Le Parlement européen a validé le 6 juillet le label «vert» de l'Union européenne pour le gaz et le nucléaire. Le texte, présenté en janvier 2022 par la Commission, classifie comme «durables» certains investissements pour la production d'électricité dans des centrales nucléaires – qui n'émettent pas de CO2 – ou des centrales au gaz, à condition qu'elles mobilisent les technologies les plus avancées.
Et, pour ces dernières, à la condition supplémentaire qu'elles permettent de fermer des centrales à charbon bien plus polluantes. Cette classification (dite taxonomie) doit aider à mobiliser des fonds privés dans ces projets. Elle s'inscrit dans l'objectif de neutralité carbone de l'UE en 2050. Réunis en session plénière à Strasbourg, les eurodéputés ont rejeté une proposition de veto contre ce projet, à une majorité de 328 voix. L'objection a recueilli seulement 278 voix.
Colère des organisations écologistes
Le feu vert des Etats membres étant déjà acquis, les opposants ont annoncé qu'ils lanceraient une procédure en justice, seul moyen désormais disponible pour bloquer l'initiative.

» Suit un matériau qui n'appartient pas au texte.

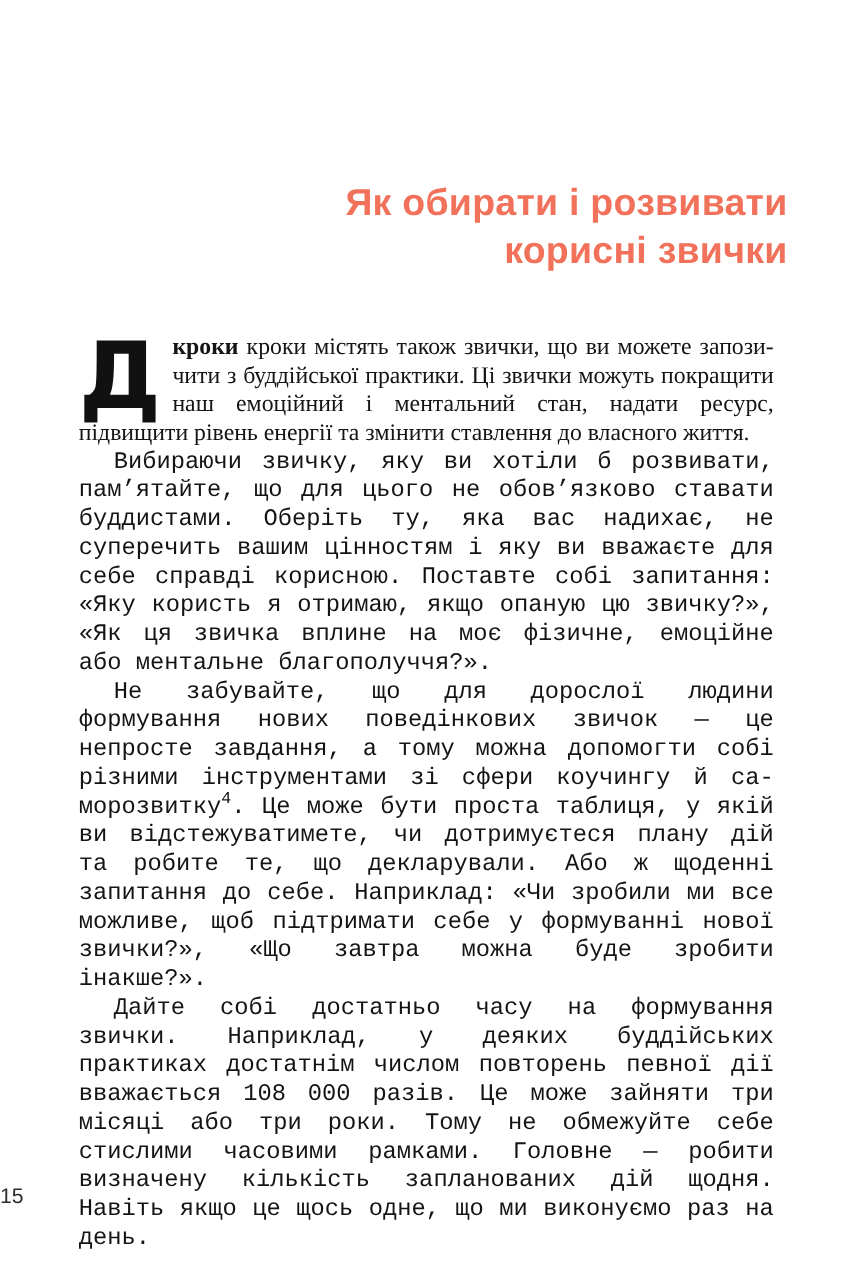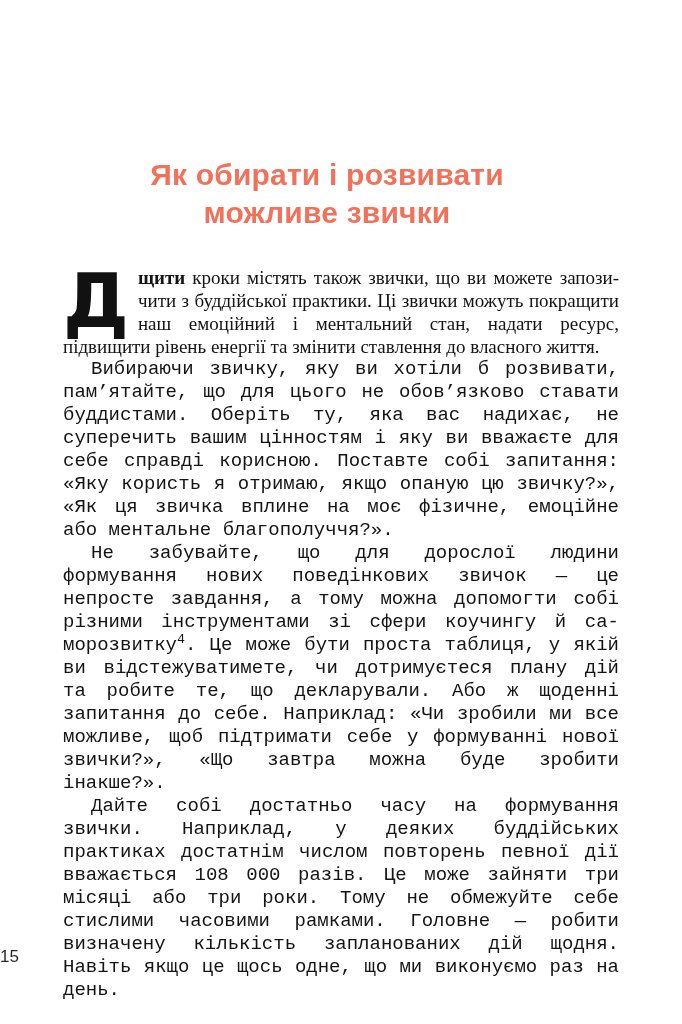--- a/index.html
+++ b/index.html
@@ -17,8 +17,8 @@
     top: 144px;
     left: 0;
     width: 630px;            
-    margin: 12px;
-    text-align: center;
+    margin: 0;
+    text-align: right;
     font-family: "Liberation Sans", sans-serif;
     font-weight: 700;
     font-size: 30px;

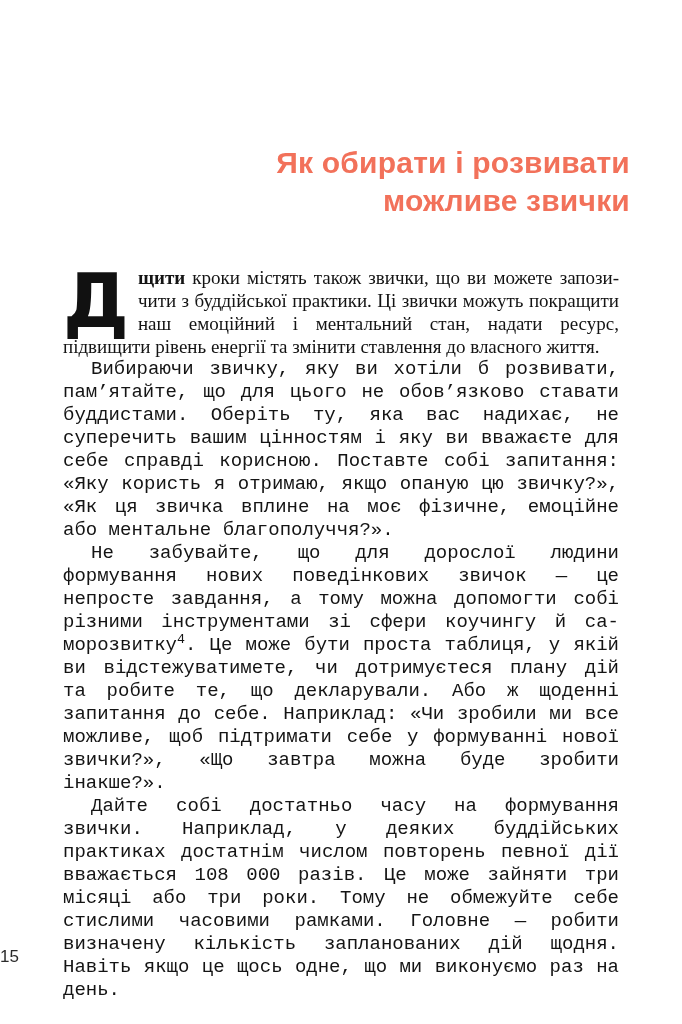--- a/index.html
+++ b/index.html
@@ -70,7 +70,7 @@
 
   <h1 class="title" style="color: rgb(242, 113, 90);">
     <span>Як обирати і розвивати</span><br>
-    <span>можливе звички</span>
+    <span>корисні звички</span>
   </h1>
 
   <div class="body-text">

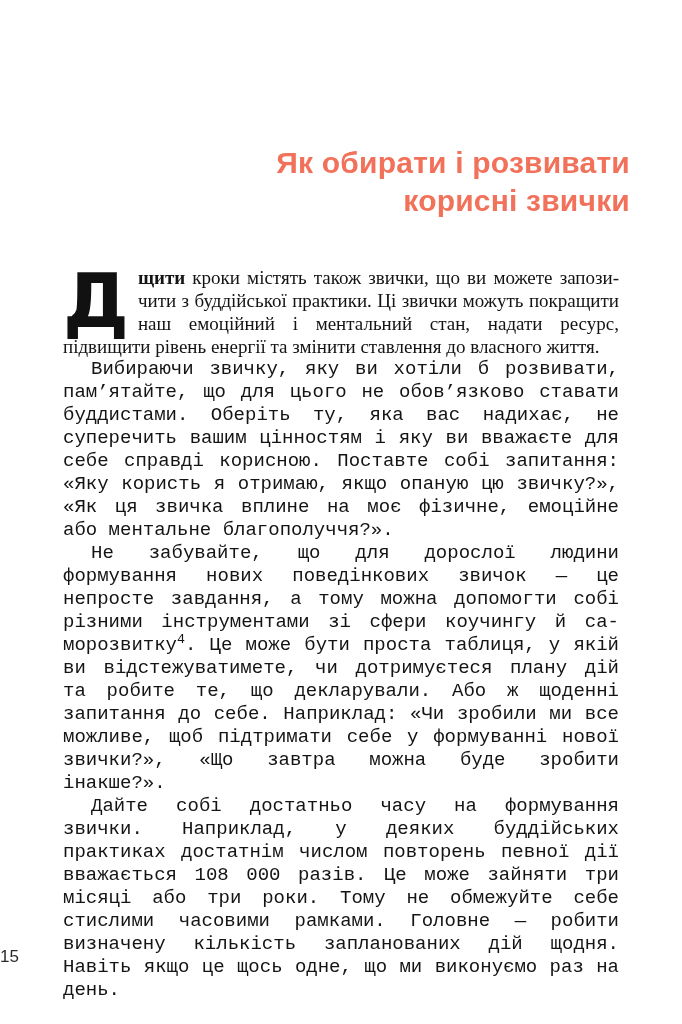--- a/index.html
+++ b/index.html
@@ -75,7 +75,7 @@
 
   <div class="body-text">
     <p>
-      <span class="dropcap">Д</span><span class="lead-bold">щити</span><span> кроки містять також звички, що ви можете запози­чити з буддійської практики. Ці звички можуть покра­щити наш емоційний і ментальний стан, надати ресурс, підвищити рівень енергії та змінити ставлення до власного життя.</span>
+      <span class="dropcap">Д</span><span class="lead-bold">кроки</span><span> кроки містять також звички, що ви можете запози­чити з буддійської практики. Ці звички можуть покра­щити наш емоційний і ментальний стан, надати ресурс, підвищити рівень енергії та змінити ставлення до власного життя.</span>
     </p>
     <p class="para-indent">Вибираючи звичку, яку ви хотіли б розвивати, пам’ятайте, що для цього не обов’язково ставати буддистами. Оберіть ту, яка вас надихає, не суперечить вашим цінностям і яку ви вважаєте для себе справді корисною. Поставте собі запитання: «Яку користь я отримаю, якщо опаную цю звичку?», «Як ця звичка вплине на моє фізичне, емоційне або ментальне благополуччя?».</p>
     <p class="para-indent">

«Je vous demande de ne pas rejeter ce fragile compromis négocié avec précaution», avait demandé le 6 juillet au matin le Premier ministre tchèque Petr Fiala, dont le pays vient de reprendre à la France la présidence tournante de l'UE.

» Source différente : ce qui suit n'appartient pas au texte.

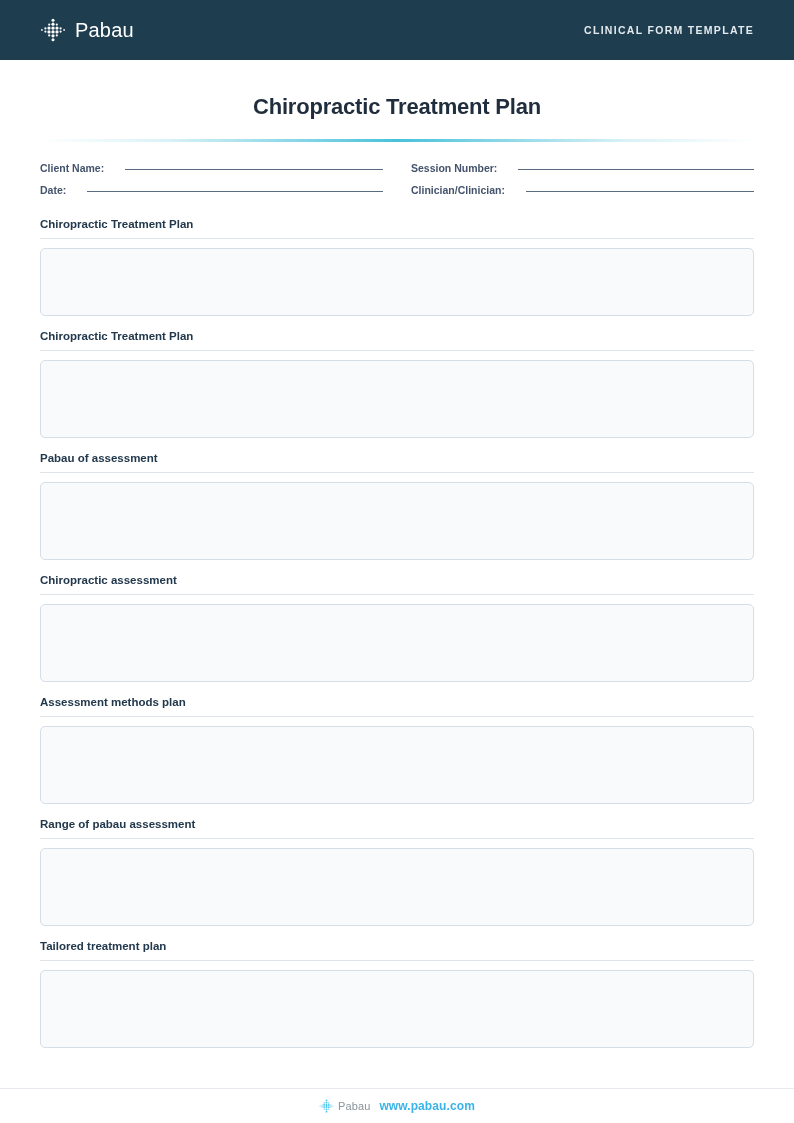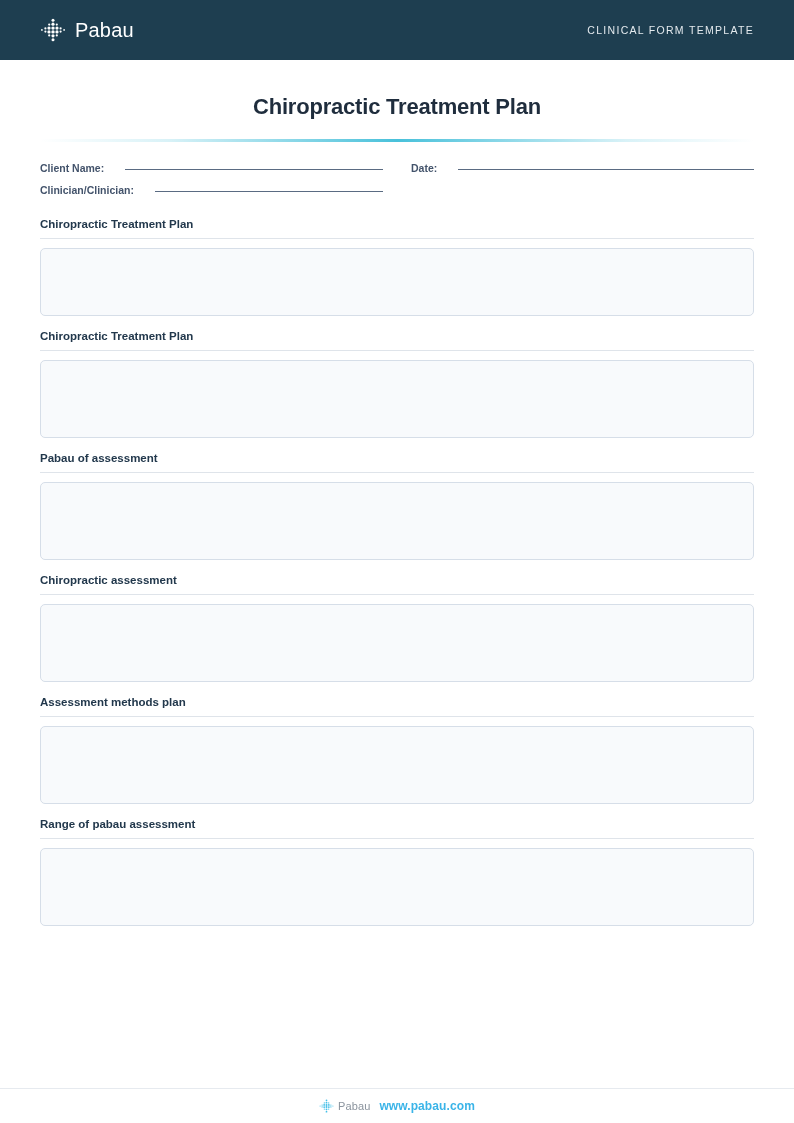--- a/index.html
+++ b/index.html
@@ -48,7 +48,7 @@
   .header-tag {
     color: #e4eaee;
     font-size: 10.5px;
-    font-weight: 400;
+    font-weight: 700;
     letter-spacing: 1.3px;
   }
 

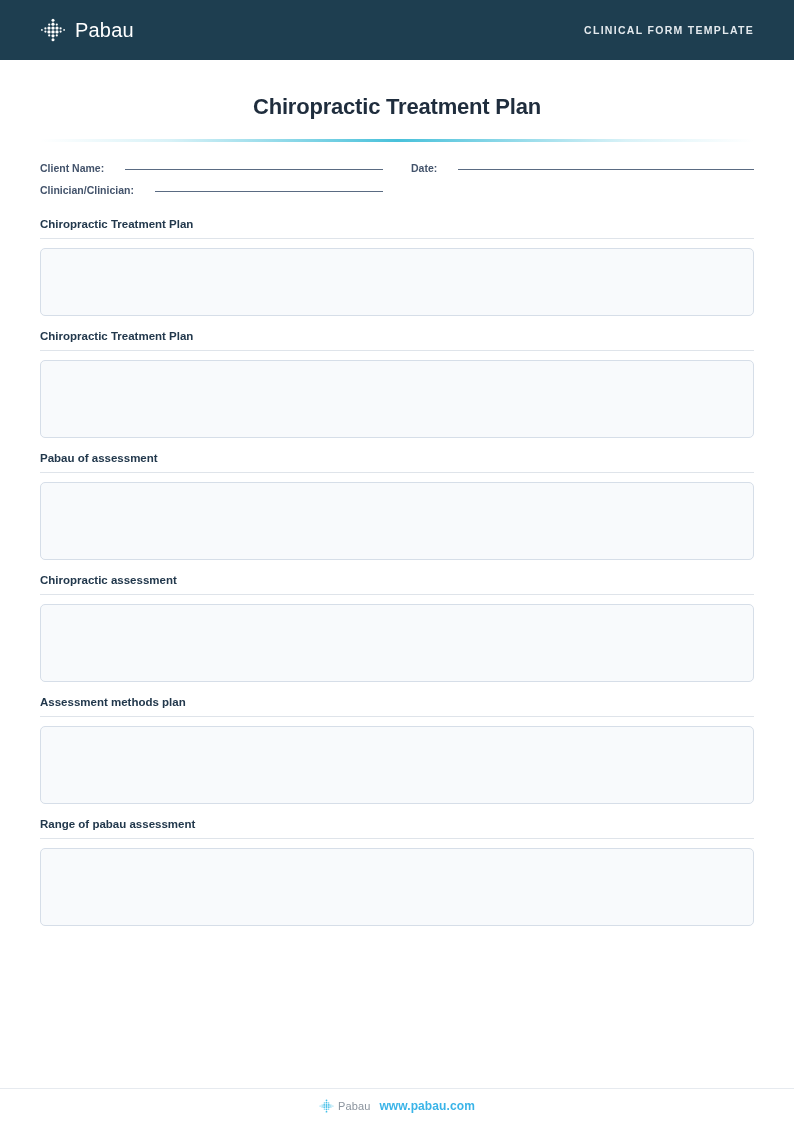--- a/index.html
+++ b/index.html
@@ -219,6 +219,10 @@
     <span class="meta-line"></span>
   </div>
   <div class="meta-row">
+    <span class="meta-label">Session Number:</span>
+    <span class="meta-line"></span>
+  </div>
+  <div class="meta-row">
     <span class="meta-label">Date:</span>
     <span class="meta-line"></span>
   </div>

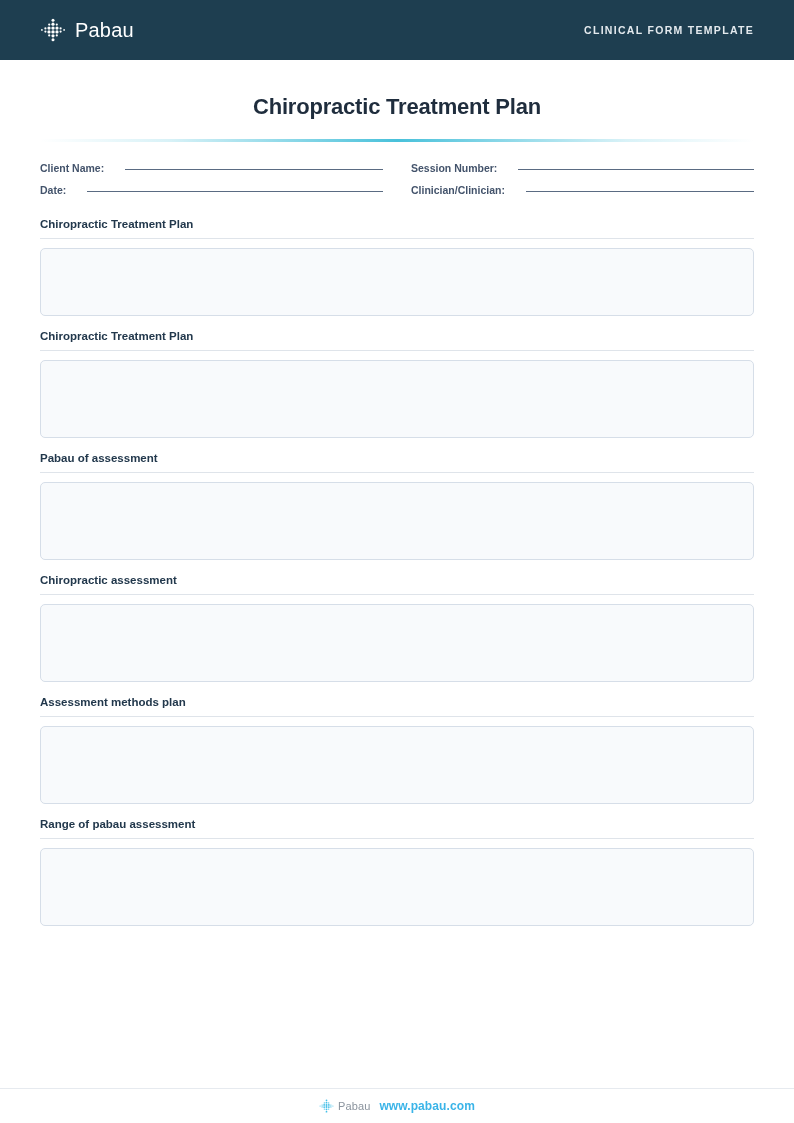--- a/index.html
+++ b/index.html
@@ -270,6 +270,11 @@
     <div class="section-box h-84"></div>
   </div>
 
+  <div class="section">
+    <div class="section-label">Tailored treatment plan</div>
+    <div class="section-rule"></div>
+    <div class="section-box h-84"></div>
+  </div>
 
 </div>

«L'énergie nucléaire et le gaz provenant de pays sûrs seront les seuls moyens pour certains Etats membres d'atteindre nos objectifs climatiques communs dans les années à venir», a-t-il plaidé.
La reconnaissance de la contribution du gaz et du nucléaire à la lutte contre le changement climatique, en s'appuyant sur la base de rapports d'experts, a suscité la colère d'organisations écologistes qui dénoncent une opération de greenwashing. Le label «vert» était jusqu'ici réservé aux énergies renouvelables.
Après de premières manifestations d'organisations de défense de l'environnement le 5 juillet, quelques dizaines de militants pro et anti-nucléaire ont manifesté face-à-face le 6 juillet au matin pour interpeller les eurodéputés à leur arrivée au Parlement européen. Dans l'hémicycle, les anti-gaz avaient également donné de la voix lors d'un débat le 5 juillet.
Les eurodéputés se prononçaient sur une proposition d'objection, adoptée le 14 juin par les commissions parlementaires Affaires économiques et Environnement, synonyme de veto contre le texte de l'exécutif européen. Une majorité absolue de 353 voix était requise pour bloquer le texte de la Commission.
Les énergies renouvelables pas assez efficaces pour lutter contre les émissions de CO2
«Personne ne dit que le gaz et le nucléaire sont des énergies vertes, mais elles sont temporairement indispensables à la transition. Nous devons utiliser tous les outils pour nous passer en priorité du pétrole et du charbon», avait plaidé l'eurodéputé français macroniste Gilles Boyer (Renew). La taxonomie de l'UE «donne la priorité aux renouvelables et à l'efficacité énergétique», a rappelé la commissaire aux Services financiers Mairead McGuinness, venue défendre son texte à Strasbourg.
Mais l'exécutif européen estime que les énergies renouvelables ne pourront pas à elles seules répondre à la demande croissante d'électricité en raison de leur production intermittente. D'où le besoin, au moins à titre transitoire, de favoriser aussi l'investissement dans des moyens stables et pilotables comme le gaz et le nucléaire.
Le label «vert» à ces deux sources d'énergie a déjà reçu l'aval des Etats membres. Seuls huit pays, dont l'Allemagne, l'Autriche et le Luxembourg, ont exprimé leur opposition, lors de consultations menées par la présidence française du Conseil de l'UE, loin de la «super-majorité» de vingt pays nécessaire pour bloquer le projet. La France, qui veut conserver une filière nucléaire, et des pays d'Europe centrale comme la Pologne, qui doivent remplacer leurs centrales à charbon, sont derrière la Commission.